Can you print the data exactly and leave out each image?

==== Input

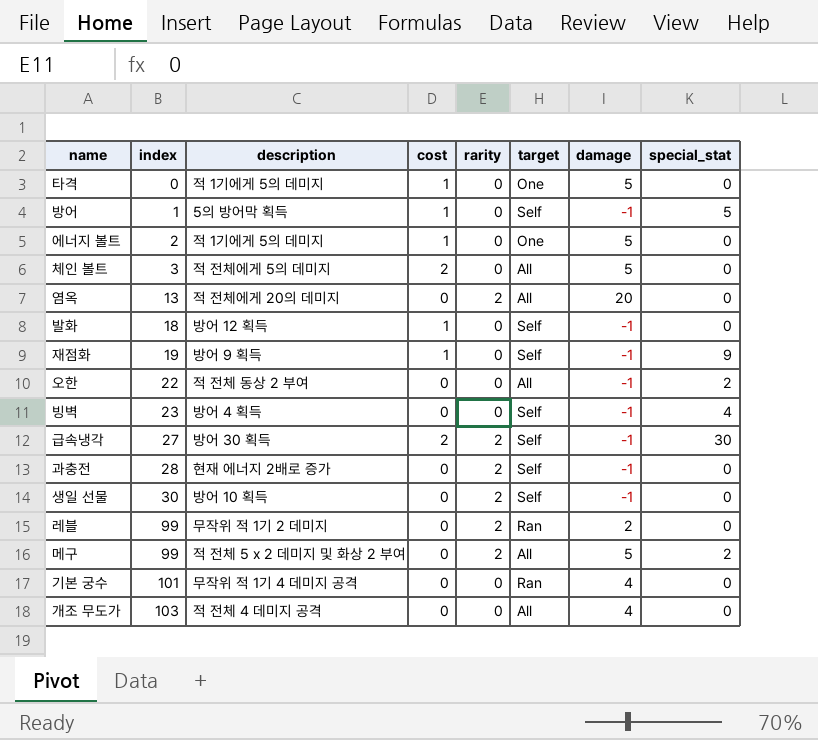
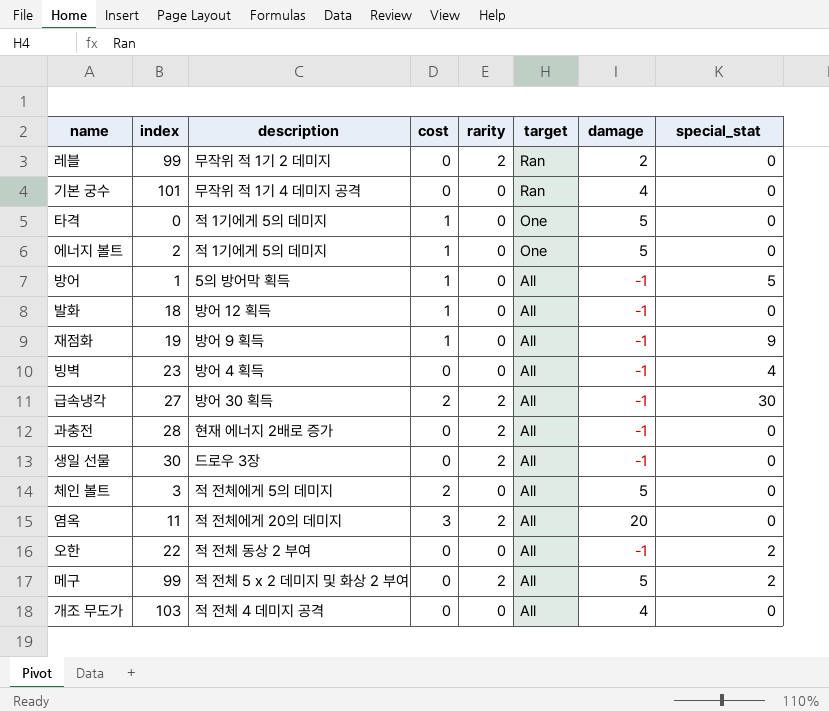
row order: index ascending -> target descending
방어 | target: Self -> All
발화 | target: Self -> All
재점화 | target: Self -> All
빙벽 | target: Self -> All
급속냉각 | target: Self -> All
과충전 | target: Self -> All
생일 선물 | description: 방어 10 획득 -> 드로우 3장
생일 선물 | target: Self -> All
염옥 | index: 13 -> 11
염옥 | cost: 0 -> 3

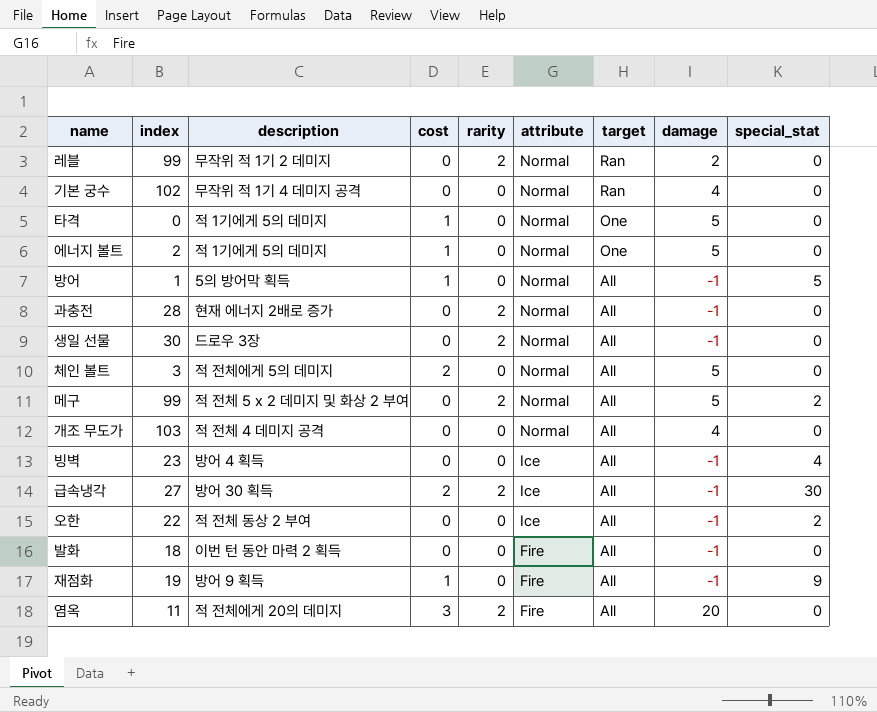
row order: target descending -> attribute descending
column attribute | position: none -> 6
기본 궁수 | index: 101 -> 102
발화 | description: 방어 12 획득 -> 이번 턴 동안 마력 2 획득
발화 | cost: 1 -> 0

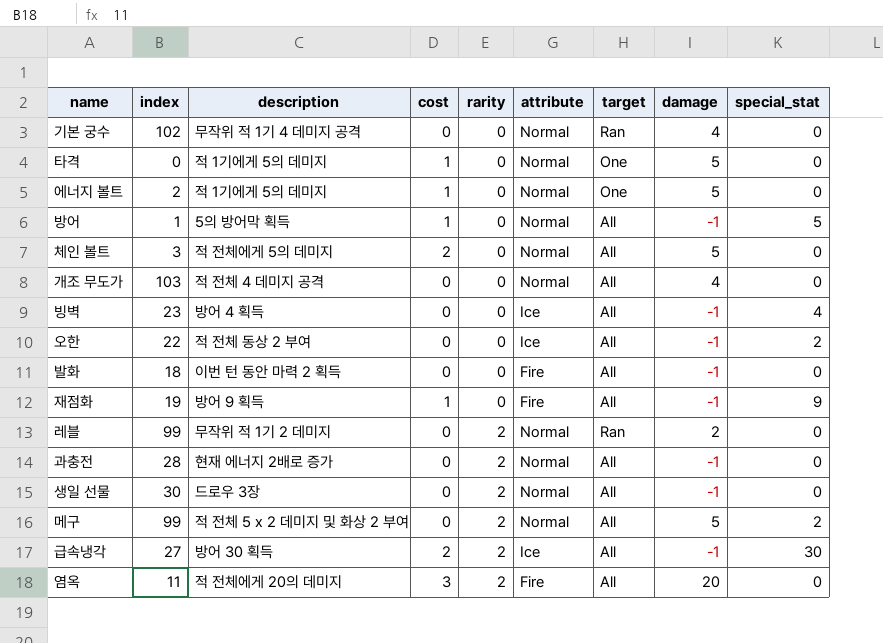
row order: attribute descending -> rarity ascending

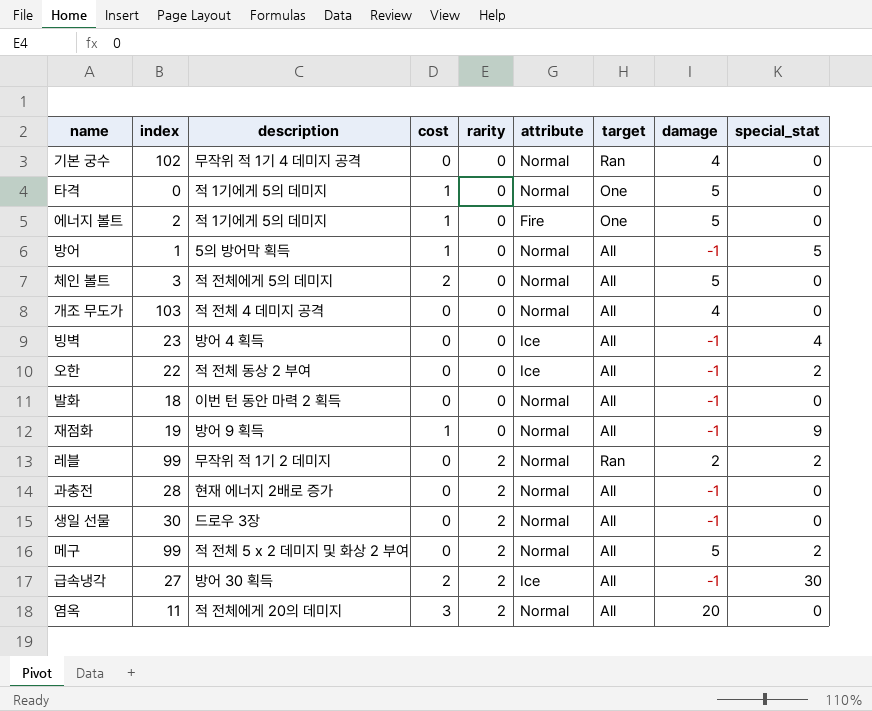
에너지 볼트 | attribute: Normal -> Fire
발화 | attribute: Fire -> Normal
재점화 | attribute: Fire -> Normal
레블 | special_stat: 0 -> 2
염옥 | attribute: Fire -> Normal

========

* Exercise result:
row order: index ascending -> target descending
방어 | target: Self -> All
발화 | target: Self -> All
재점화 | target: Self -> All
빙벽 | target: Self -> All
급속냉각 | target: Self -> All
과충전 | target: Self -> All
생일 선물 | description: 방어 10 획득 -> 드로우 3장
생일 선물 | target: Self -> All
염옥 | index: 13 -> 11
염옥 | cost: 0 -> 3

row order: target descending -> attribute descending
column attribute | position: none -> 6
기본 궁수 | index: 101 -> 102
발화 | description: 방어 12 획득 -> 이번 턴 동안 마력 2 획득
발화 | cost: 1 -> 0

row order: attribute descending -> rarity ascending

에너지 볼트 | attribute: Normal -> Fire
발화 | attribute: Fire -> Normal
재점화 | attribute: Fire -> Normal
레블 | special_stat: 0 -> 2
염옥 | attribute: Fire -> Normal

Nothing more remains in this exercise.